Your response should consist of every record, exactly as given.

(Edit difference data)
· · · ·
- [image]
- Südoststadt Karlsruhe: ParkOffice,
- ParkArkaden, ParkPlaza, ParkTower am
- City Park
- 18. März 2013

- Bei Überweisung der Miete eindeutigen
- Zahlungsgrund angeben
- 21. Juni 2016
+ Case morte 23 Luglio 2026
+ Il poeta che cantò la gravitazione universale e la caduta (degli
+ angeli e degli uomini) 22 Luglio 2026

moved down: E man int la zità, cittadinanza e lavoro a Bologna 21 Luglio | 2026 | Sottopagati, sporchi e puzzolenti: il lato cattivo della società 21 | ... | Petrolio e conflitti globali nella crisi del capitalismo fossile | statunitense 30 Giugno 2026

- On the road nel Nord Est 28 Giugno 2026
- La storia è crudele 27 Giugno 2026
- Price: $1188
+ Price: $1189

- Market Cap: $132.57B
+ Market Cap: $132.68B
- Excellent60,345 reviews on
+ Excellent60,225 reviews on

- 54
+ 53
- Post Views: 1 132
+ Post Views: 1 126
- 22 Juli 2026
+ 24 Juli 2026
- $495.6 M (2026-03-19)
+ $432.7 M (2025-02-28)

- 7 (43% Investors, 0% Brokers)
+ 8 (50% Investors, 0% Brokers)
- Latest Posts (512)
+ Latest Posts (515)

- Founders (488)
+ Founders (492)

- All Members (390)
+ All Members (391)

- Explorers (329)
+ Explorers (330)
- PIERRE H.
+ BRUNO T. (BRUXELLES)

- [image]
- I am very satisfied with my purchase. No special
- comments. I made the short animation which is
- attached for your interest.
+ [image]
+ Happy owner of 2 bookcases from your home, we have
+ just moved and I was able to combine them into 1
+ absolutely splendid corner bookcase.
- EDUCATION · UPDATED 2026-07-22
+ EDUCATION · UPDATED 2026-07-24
· · · ·
ANSWER TO THIS TASK
- [image]
- Südoststadt Karlsruhe: ParkOffice,
- ParkArkaden, ParkPlaza, ParkTower am
- City Park
- 18. März 2013

- Bei Überweisung der Miete eindeutigen
- Zahlungsgrund angeben
- 21. Juni 2016
+ Case morte 23 Luglio 2026
+ Il poeta che cantò la gravitazione universale e la caduta (degli
+ angeli e degli uomini) 22 Luglio 2026

moved down: E man int la zità, cittadinanza e lavoro a Bologna 21 Luglio | 2026 | Sottopagati, sporchi e puzzolenti: il lato cattivo della società 21 | ... | Petrolio e conflitti globali nella crisi del capitalismo fossile | statunitense 30 Giugno 2026

- On the road nel Nord Est 28 Giugno 2026
- La storia è crudele 27 Giugno 2026
- Price: $1188
+ Price: $1189

- Market Cap: $132.57B
+ Market Cap: $132.68B
- Excellent60,345 reviews on
+ Excellent60,225 reviews on

- 54
+ 53
- Post Views: 1 132
+ Post Views: 1 126
- 22 Juli 2026
+ 24 Juli 2026
- $495.6 M (2026-03-19)
+ $432.7 M (2025-02-28)

- 7 (43% Investors, 0% Brokers)
+ 8 (50% Investors, 0% Brokers)
- Latest Posts (512)
+ Latest Posts (515)

- Founders (488)
+ Founders (492)

- All Members (390)
+ All Members (391)

- Explorers (329)
+ Explorers (330)
- PIERRE H.
+ BRUNO T. (BRUXELLES)

- [image]
- I am very satisfied with my purchase. No special
- comments. I made the short animation which is
- attached for your interest.
+ [image]
+ Happy owner of 2 bookcases from your home, we have
+ just moved and I was able to combine them into 1
+ absolutely splendid corner bookcase.
- EDUCATION · UPDATED 2026-07-22
+ EDUCATION · UPDATED 2026-07-24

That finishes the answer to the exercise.